WHAT TO DO: Retrieve all lines below that have the string "number".

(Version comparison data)
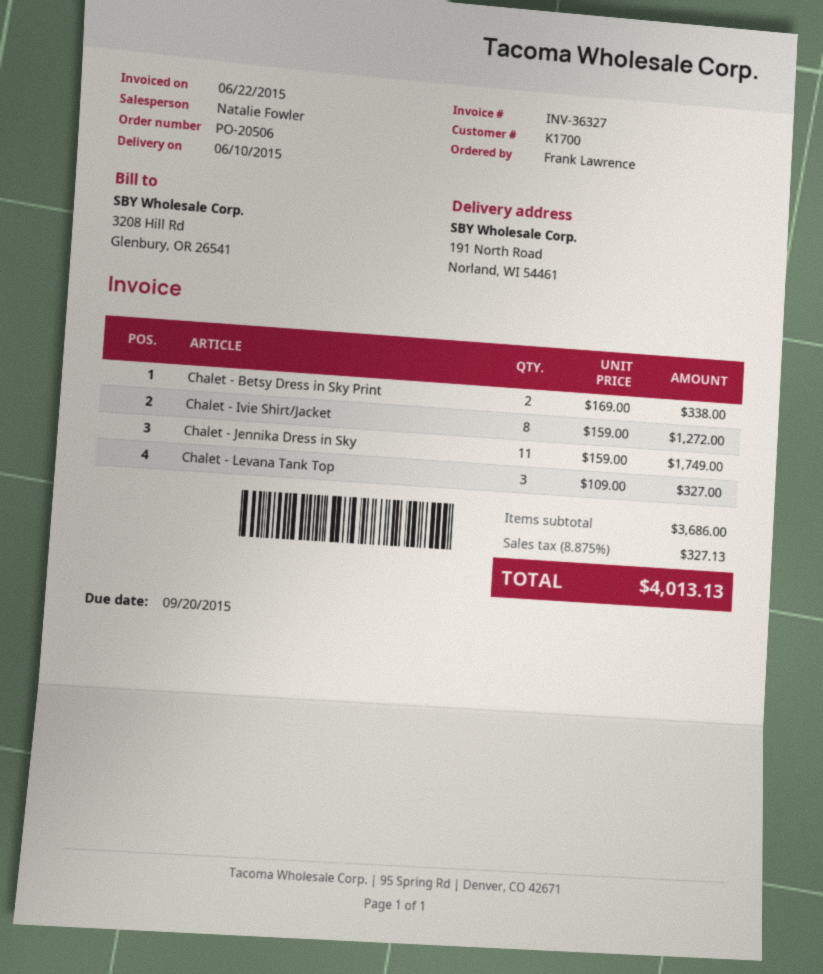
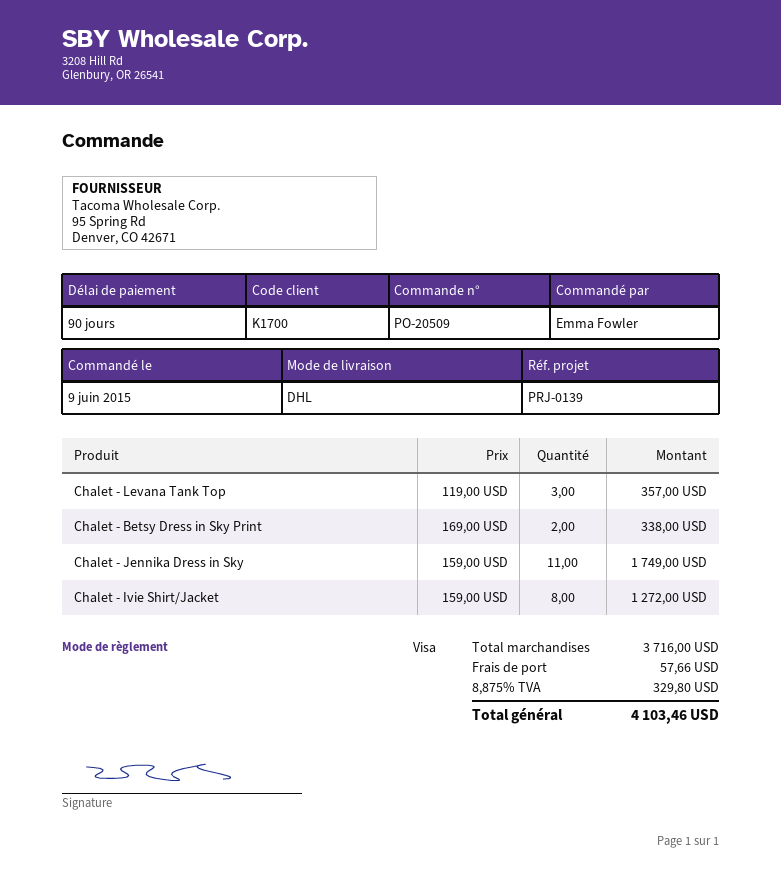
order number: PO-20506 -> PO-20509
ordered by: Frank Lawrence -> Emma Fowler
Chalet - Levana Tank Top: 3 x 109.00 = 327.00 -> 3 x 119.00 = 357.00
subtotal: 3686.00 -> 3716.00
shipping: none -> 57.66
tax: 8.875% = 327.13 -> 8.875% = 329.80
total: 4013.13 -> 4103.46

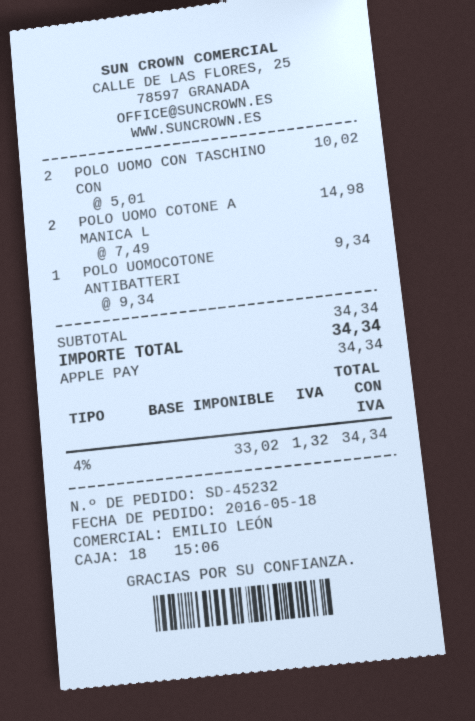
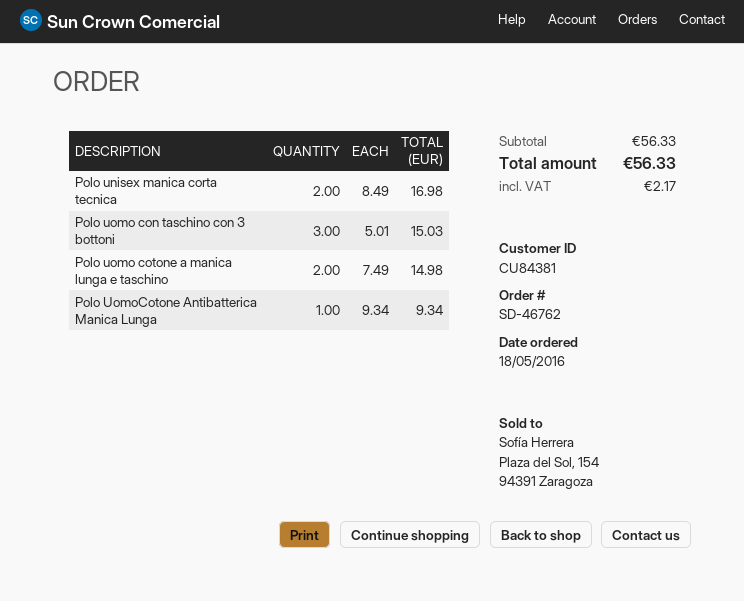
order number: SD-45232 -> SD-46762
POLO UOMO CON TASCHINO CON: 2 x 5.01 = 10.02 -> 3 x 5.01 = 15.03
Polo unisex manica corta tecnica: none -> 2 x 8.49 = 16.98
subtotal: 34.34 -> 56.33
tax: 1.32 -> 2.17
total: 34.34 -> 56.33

EXERCISE RESULT:
order number: PO-20506 -> PO-20509
order number: SD-45232 -> SD-46762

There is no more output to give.